Camélia Films vient de ressortir en salles ce film qui a été restauré en 4K, et qui avait été exploité jusqu’alors sous l’affreux titre de La Rue des amours faciles.

Peu connue en France, la Via Margutta est pourtant une rue de Rome à l’histoire bien spécifique. D’abord peuplée d’artisans, elle devient, au XXe siècle, elle et ses alentours, un lieu de résidence et de travail pour de nombreux peintres. On dit que Pablo Picasso, Giorgio de Chirico, ou Renato Guttuso y séjournèrent. Les galeries d’art y fleurirent. Depuis 1953, une exposition en plein air s’y déroule chaque année . Elle est appelée,  de nos jours, « Cent peintres de la rue Margutta ».
William Wyler y a situé une partie de l’action de Vacances Romaines (1950). Les protagonistes ne sont pas Italiens, et il se trouve que la Via Margutta a été surnommée le « quartier des étrangers ». Concernant le Septième Art, rappelons d’ailleurs que Federico Fellini et Giulietta Masina y vécurent.
L’écrivain Mario Soldati en parle dans son roman Les Lettres de Capri (1954). Il fait mention d’un petit studio de doublage… Un lieu où travaille de temps à autres, pour quelques maigres lires, Donata, l’une des protagonistes du film de Mario Camerini.

© Les Films du Camélia

Le cinéaste propose une galerie de portraits de jeunes hommes et femmes qui logent dans un immeuble sis Via Margutta. Ce sont, pour la plupart, des artistes en herbe – peintres ou sculpteurs – qui rêvent de réussir, mais qui n’en ont ni le talent ni les moyens.
Certains persistent, car ils aiment la vie de Bohème ; se sentent, se veulent affectivement et sexuellement libres ; refusent de grandir, de mûrir ; se complaisent dans un quasi-farniente ; survivent grâce à quelques combines plus ou moins reluisantes. Parmi eux, il y a Giorgio, enfant de parents aisés… Il est ce que l’on appellerait maintenant un Bobo. On pense évidemment aux « Veaux » felliniens cherchant la « Belle vie ».
D’autres perdent les illusions qu’ils ont eues au départ, se désespèrent. Ils en viennent à quitter la rue qui les a accueillis : c’est le cas de Donata qui, en cette Italie du Boom, n’en peut plus de vivre dans l’indigence et rêve de stabilité et de confort matériel – elle parle de four électrique, de Fiat 600, de manteau de fourrure… Ou ils quittent la vie : ainsi en va-t-il pour Stefano, incarné par Gérard Blain (1), dont la comparaison célèbre avec James Dean donne lieu, dans le film, à une réplique en miroir. Stefano, personnage à la mise plutôt sombre, que la sincérité perdra.
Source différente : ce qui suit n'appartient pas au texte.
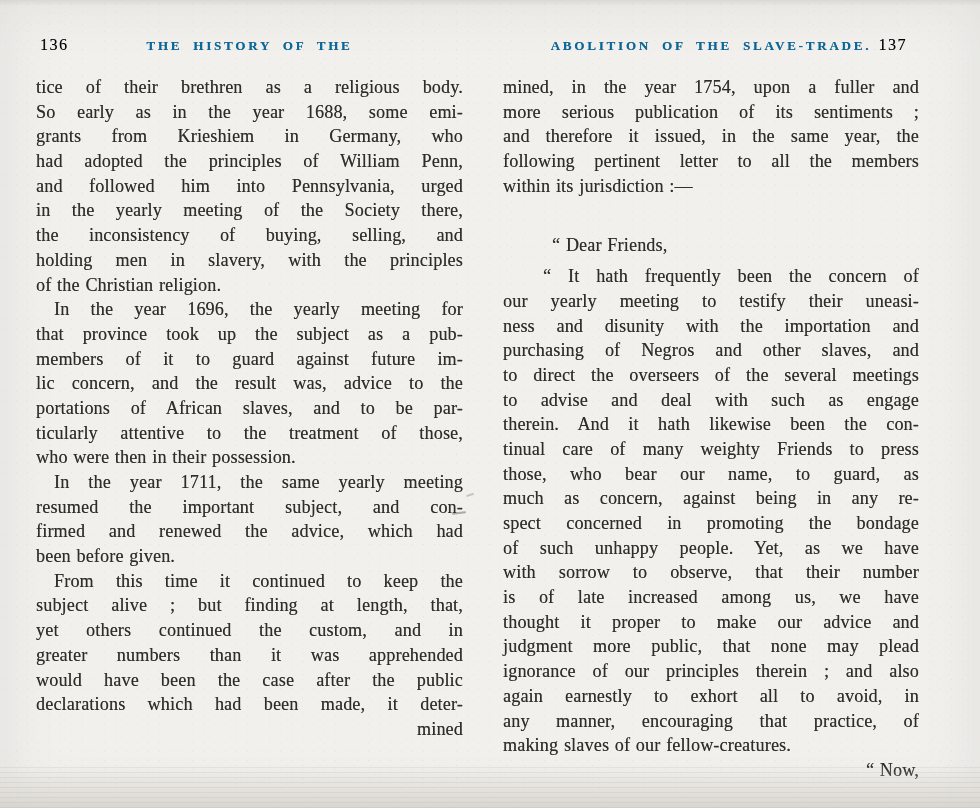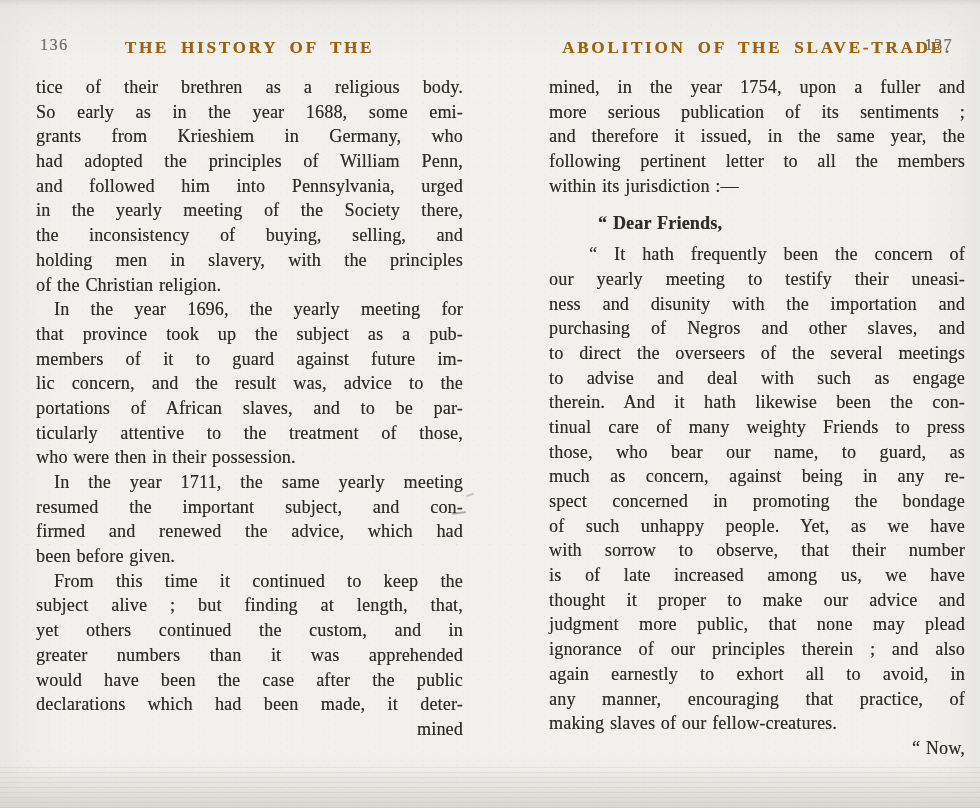"136" .folio { color: #737373 -> #000000 }
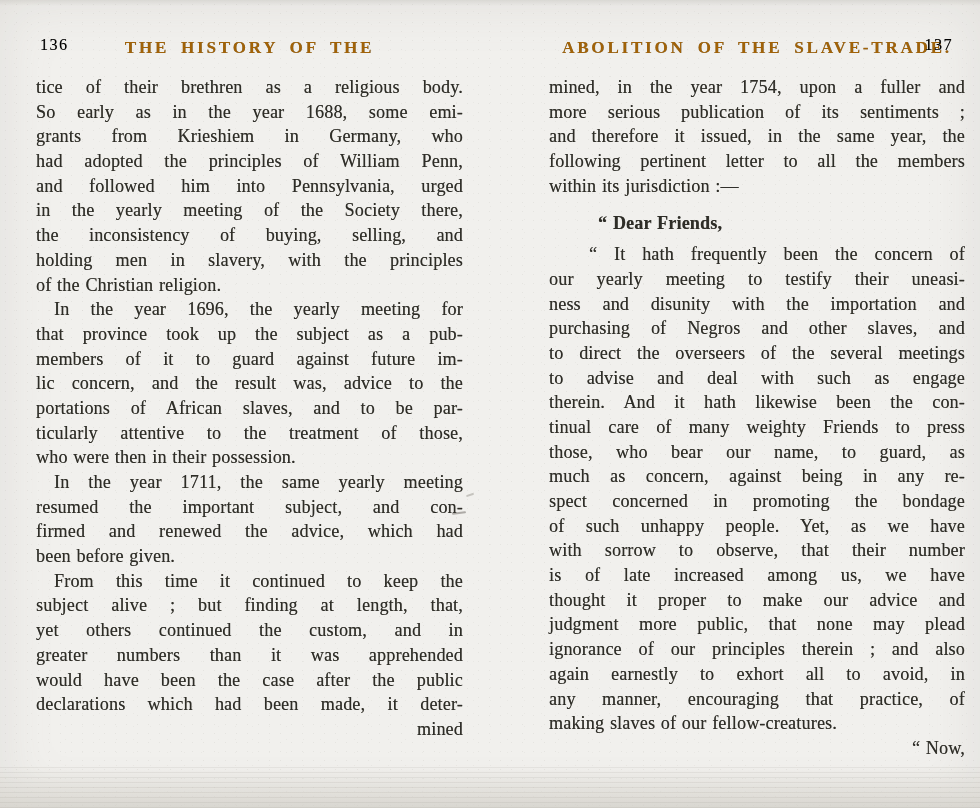"THE HISTORY OF THE" .running { color: #a16207 -> #0369a1; font-size: 17px -> 13px }
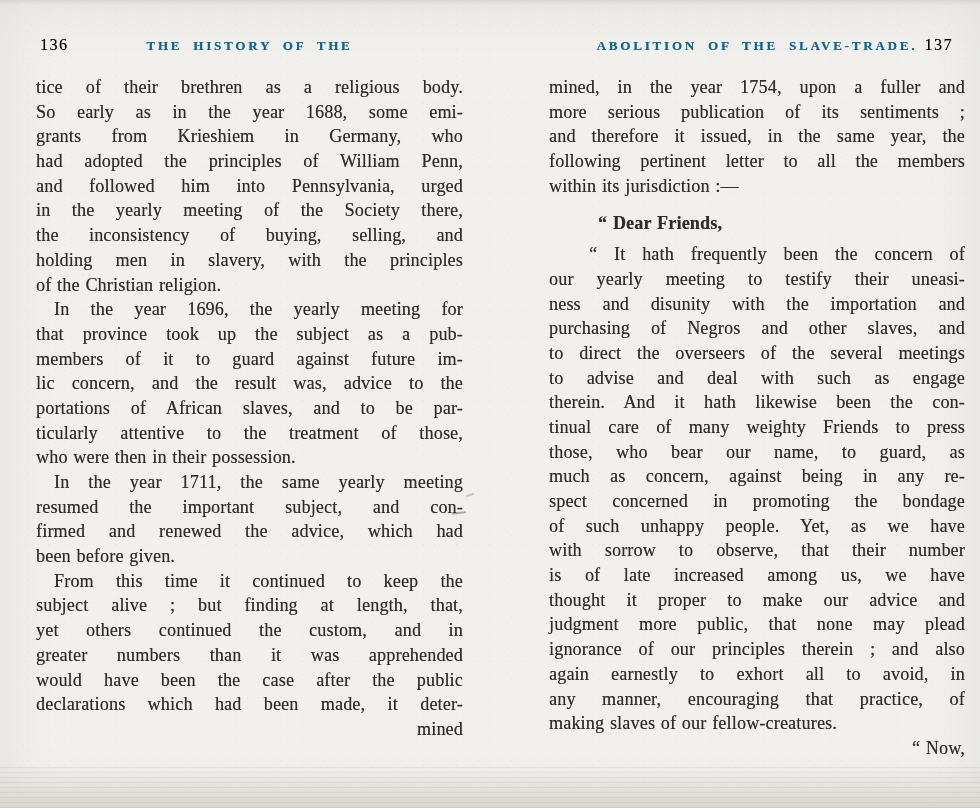"ABOLITION OF THE SLAVE-TRADE." .page-right { left: 549px -> 503px }
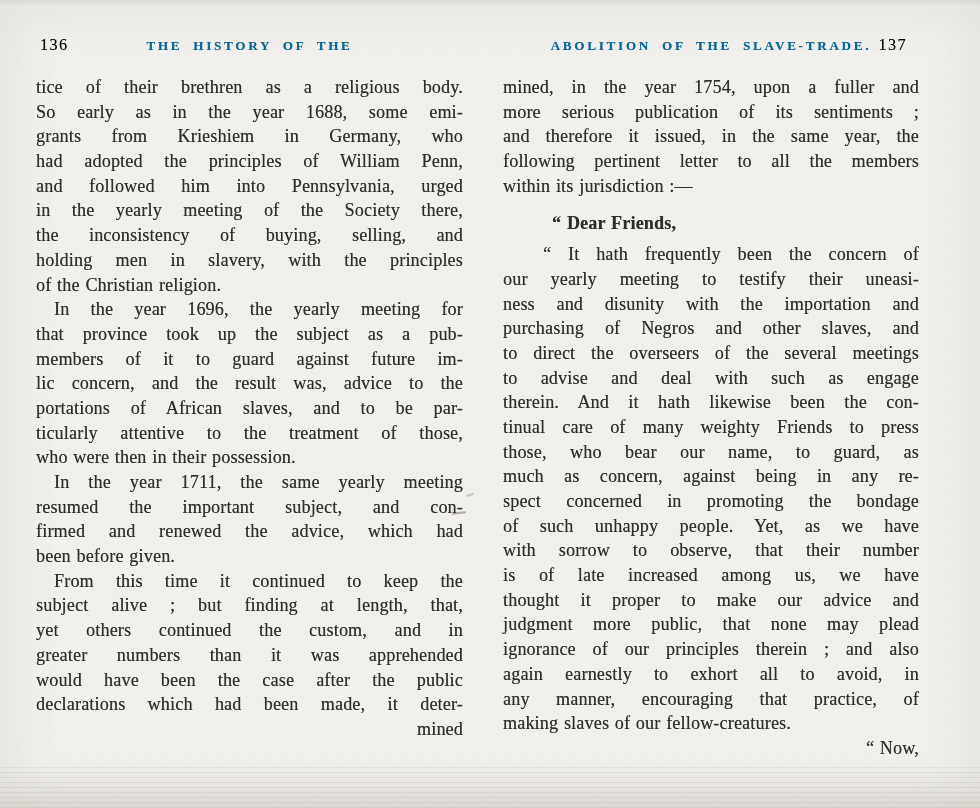"“ Dear Friends," .line.gap { font-weight: bold -> none; margin-top: 13px -> 35px }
Mario Camerini (1895-1981), figure emblématique des comédies italiennes des années du fascisme, ce que l’on a appelé les « Téléphones blancs », signe, avec Via Margutta, une comédie de mœurs douce-amère. Un film sans grand éclat, mais qui fait sourire par ses quelques pointes d’humour, sa critique des travers de la mentalité italienne – notamment le machisme – ; qui émeut parce qu’il fait un bel éloge de l’amitié ; et qui fait réfléchir un tant soit peu quand un personnage à la fois cynique et réaliste, Giosuè, le bellâtre conquérant (2), rappelle à ses camarades qu’en société tout n’est que faux-semblant et hypocrisie.

© Les Films du Camélia

Notes :

1) Gérard Blain a joué dans à plusieurs reprises en Italie, avec des cinéastes comme Mauro Bolognini ou Carlo Lizzani. La plupart du temps, dans des films coproduits avec la France.
2) Giosué est incarné par Franco Fabrizzi, qui fut l’un des protagonistes de I Vitelloni (1953) de Federico Fellini, et l’un des escrocs de Il Bidone (1955), du même réalisateur.